» **AVAILABLE DATA**
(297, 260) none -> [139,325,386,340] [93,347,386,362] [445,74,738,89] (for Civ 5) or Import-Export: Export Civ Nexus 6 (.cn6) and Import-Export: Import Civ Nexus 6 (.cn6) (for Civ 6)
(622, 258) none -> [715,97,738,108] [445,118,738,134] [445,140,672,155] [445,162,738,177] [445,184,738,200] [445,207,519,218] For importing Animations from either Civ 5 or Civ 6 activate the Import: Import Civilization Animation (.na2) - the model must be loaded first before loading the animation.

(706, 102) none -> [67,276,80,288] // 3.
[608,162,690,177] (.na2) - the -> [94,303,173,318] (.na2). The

--

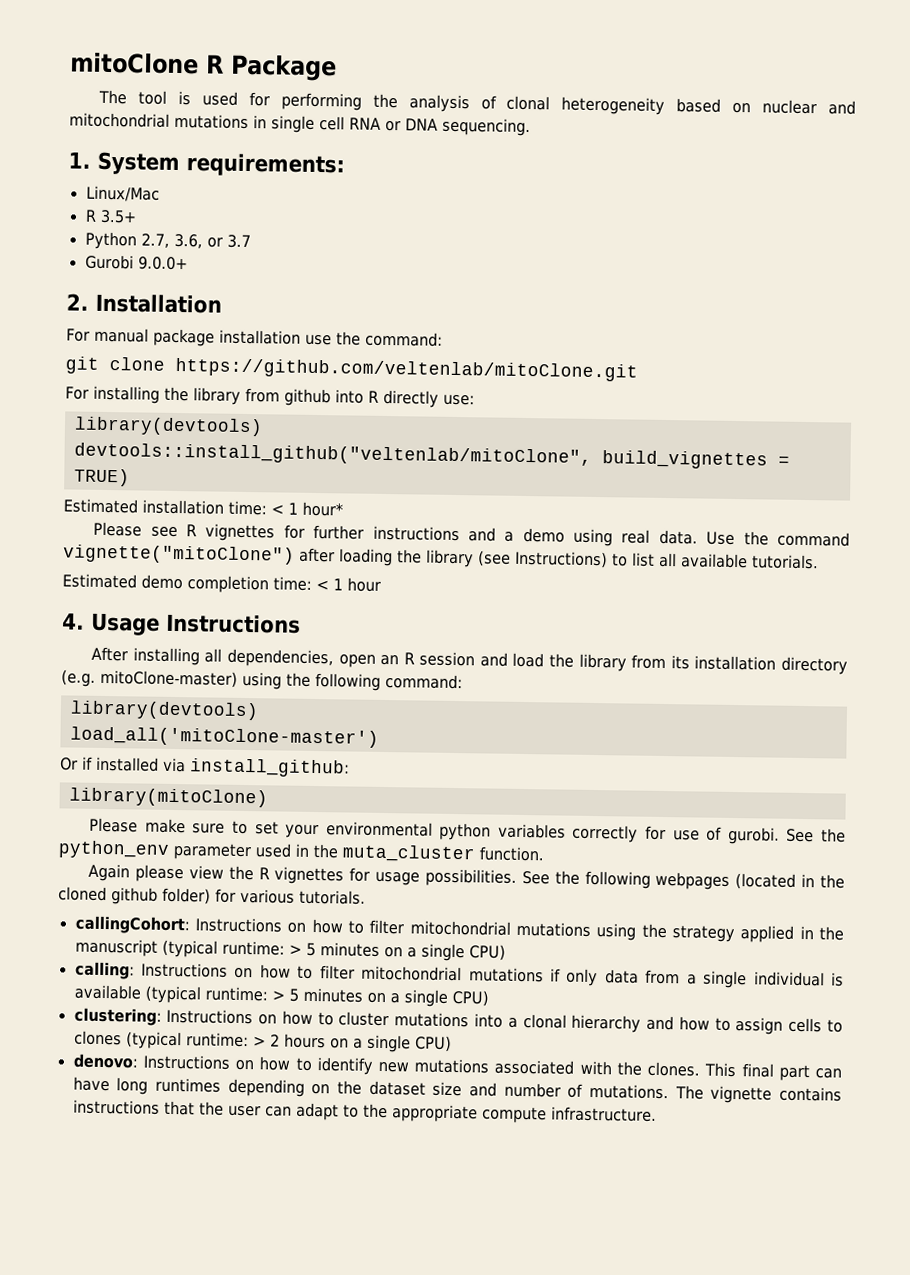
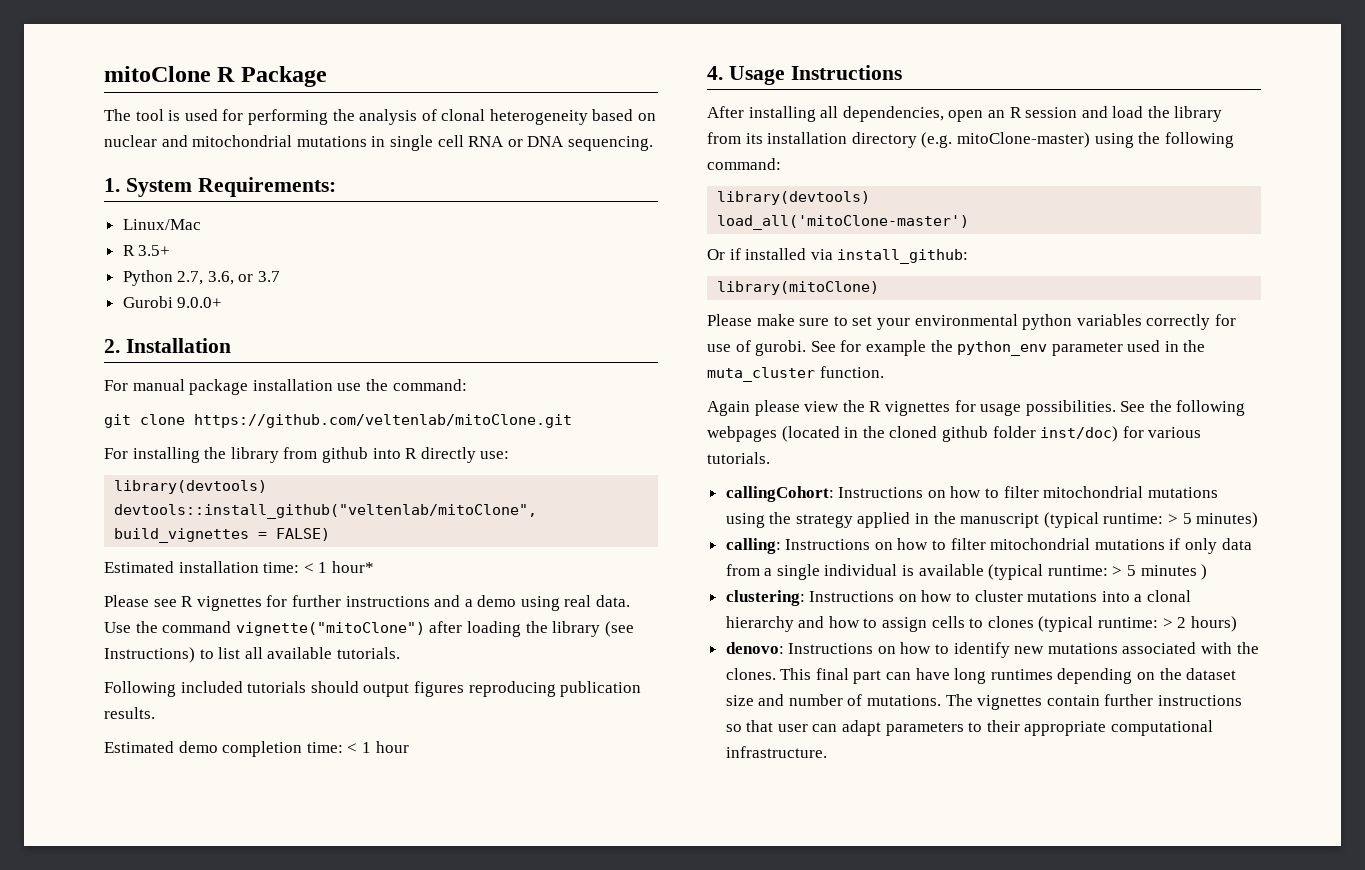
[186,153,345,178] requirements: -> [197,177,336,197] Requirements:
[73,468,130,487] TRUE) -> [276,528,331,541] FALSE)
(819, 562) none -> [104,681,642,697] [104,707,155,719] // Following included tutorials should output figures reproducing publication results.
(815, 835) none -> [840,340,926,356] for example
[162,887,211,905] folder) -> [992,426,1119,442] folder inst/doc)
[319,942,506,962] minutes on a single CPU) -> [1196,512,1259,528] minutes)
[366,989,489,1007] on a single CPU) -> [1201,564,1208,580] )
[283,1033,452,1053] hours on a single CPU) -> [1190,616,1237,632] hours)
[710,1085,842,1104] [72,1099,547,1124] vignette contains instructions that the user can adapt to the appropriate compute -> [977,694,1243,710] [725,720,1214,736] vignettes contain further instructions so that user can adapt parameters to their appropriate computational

---

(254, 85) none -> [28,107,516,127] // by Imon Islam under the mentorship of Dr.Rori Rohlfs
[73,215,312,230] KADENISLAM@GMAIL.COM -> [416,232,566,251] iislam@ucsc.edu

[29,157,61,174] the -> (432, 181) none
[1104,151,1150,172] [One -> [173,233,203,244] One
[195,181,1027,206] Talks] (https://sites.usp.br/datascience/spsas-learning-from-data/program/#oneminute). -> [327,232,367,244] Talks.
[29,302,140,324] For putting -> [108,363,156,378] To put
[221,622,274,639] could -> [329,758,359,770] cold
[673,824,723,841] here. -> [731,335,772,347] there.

» **WHAT YOU NEED TO DO**
Take the lines above from the one containing "[162,887,211,905] folder) ->" down to the one containing "[283,1033,452,1053] hours on", and transcribe them exactly, both ends included.

» **WRITTEN REPLY**
[162,887,211,905] folder) -> [992,426,1119,442] folder inst/doc)
[319,942,506,962] minutes on a single CPU) -> [1196,512,1259,528] minutes)
[366,989,489,1007] on a single CPU) -> [1201,564,1208,580] )
[283,1033,452,1053] hours on a single CPU) -> [1190,616,1237,632] hours)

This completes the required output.